→ BRIEF: Scan the records for the string "bold"; copy each line where it occurs.

→ DATA SUPPLIED:
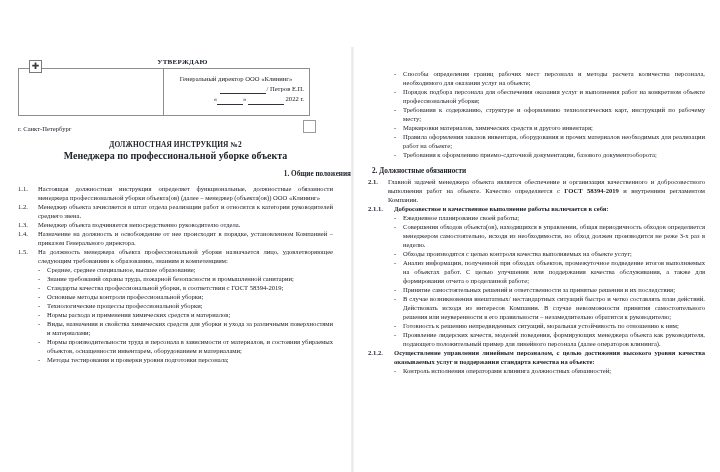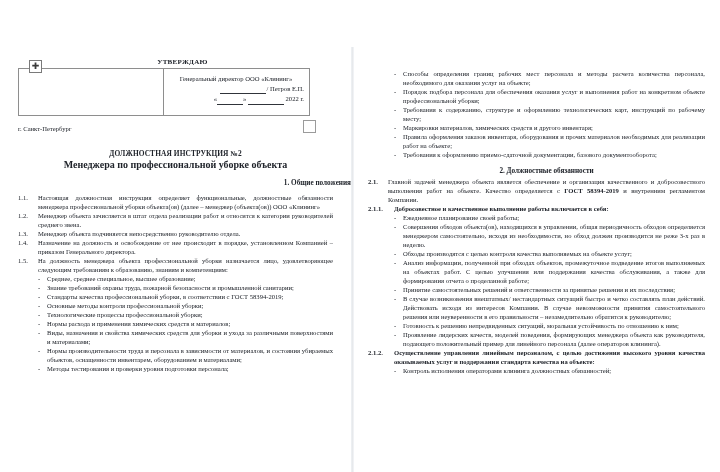--- a/index.html
+++ b/index.html
@@ -78,21 +78,21 @@
     font-size:9px;line-height:9px;color:#3a3a3a;
     font-family:"DejaVu Sans",sans-serif;
   }
   .resize{
     position:absolute;left:303px;top:52px;width:11px;height:11px;
     border:1px solid #9b9b9b;background:#fff;
   }
 
   .city{font-size:6.6px;margin:9px 0 0 18px;}
 
-  .title1{font-size:7.4px;font-weight:bold;text-align:center;margin:17px 0 0 0;letter-spacing:.1px;}
+  .title1{font-size:7.4px;font-weight:bold;text-align:center;margin:8px 0 0 0;letter-spacing:.1px;}
   .title2{font-size:10px;font-weight:bold;text-align:center;margin:1px 0 0 0;}
   .sect{font-size:7.2px;font-weight:bold;text-align:right;margin:9px 0 6px 0;}
 
   
   .row{display:flex;margin:0 18px 0 18px;}
   .num{width:20px;flex:0 0 20px;font-size:6.6px;line-height:9px;}
   .txt{flex:1;font-size:6.6px;line-height:9px;text-align:justify;}
   .txt.nj{text-align:left;}
 
   
@@ -101,21 +101,21 @@
   .bul .txt{font-size:6.6px;line-height:9px;}
 
   .bul-r{display:flex;margin:0 16px 0 40px;}
   .bul-r .d{width:9px;flex:0 0 9px;font-size:6.6px;line-height:9px;}
   .bul-r .txt{font-size:6.6px;line-height:9px;}
 
   .row-r{display:flex;margin:0 16px 0 14px;}
   .row-r .num{width:20px;flex:0 0 20px;}
   .row-r .num.w3{width:26px;flex:0 0 26px;}
 
-  .sect-r{font-size:7.2px;font-weight:bold;text-align:center;margin:8px 0 2px 0;padding-left:18px;}
+  .sect-r{font-size:7.2px;font-weight:bold;text-align:left;margin:8px 0 2px 0;padding-left:18px;}
 
   .rtop{padding-top:22px;}
   .ltop{padding-top:11px;}
 </style>
 </head>
 <body>
 
 <div id="app">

→ REPLY TO THE TASK:
-  .title1{font-size:7.4px;font-weight:bold;text-align:center;margin:17px 0 0 0;letter-spacing:.1px;}
+  .title1{font-size:7.4px;font-weight:bold;text-align:center;margin:8px 0 0 0;letter-spacing:.1px;}
   .title2{font-size:10px;font-weight:bold;text-align:center;margin:1px 0 0 0;}
   .sect{font-size:7.2px;font-weight:bold;text-align:right;margin:9px 0 6px 0;}
-  .sect-r{font-size:7.2px;font-weight:bold;text-align:center;margin:8px 0 2px 0;padding-left:18px;}
+  .sect-r{font-size:7.2px;font-weight:bold;text-align:left;margin:8px 0 2px 0;padding-left:18px;}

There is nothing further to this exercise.